• BRIEF: An exact copy of the data is required, with no pictures in it.

Saved data entries
*****
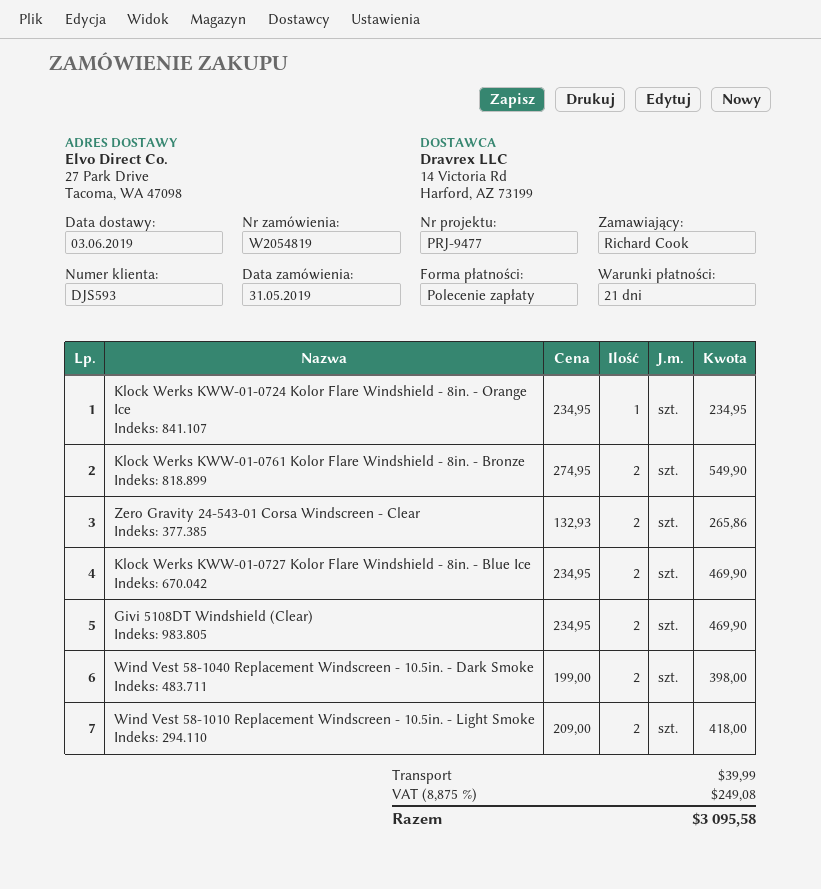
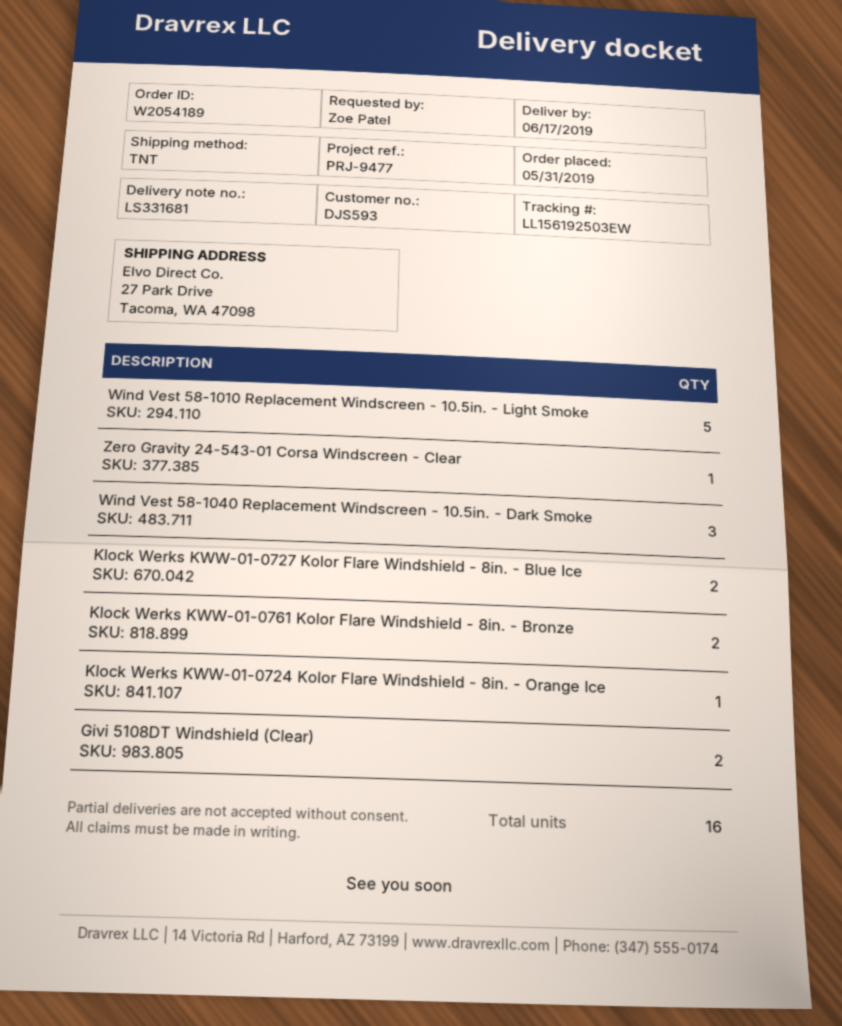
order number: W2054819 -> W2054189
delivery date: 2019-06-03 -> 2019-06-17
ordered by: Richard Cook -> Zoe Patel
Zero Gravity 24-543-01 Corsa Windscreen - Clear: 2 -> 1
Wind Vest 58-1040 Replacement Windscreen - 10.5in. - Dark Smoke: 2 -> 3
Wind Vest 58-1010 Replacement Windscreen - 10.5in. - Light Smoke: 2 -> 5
*****
• EXERCISE RESPONSE:
order number: W2054819 -> W2054189
delivery date: 2019-06-03 -> 2019-06-17
ordered by: Richard Cook -> Zoe Patel
Zero Gravity 24-543-01 Corsa Windscreen - Clear: 2 -> 1
Wind Vest 58-1040 Replacement Windscreen - 10.5in. - Dark Smoke: 2 -> 3
Wind Vest 58-1010 Replacement Windscreen - 10.5in. - Light Smoke: 2 -> 5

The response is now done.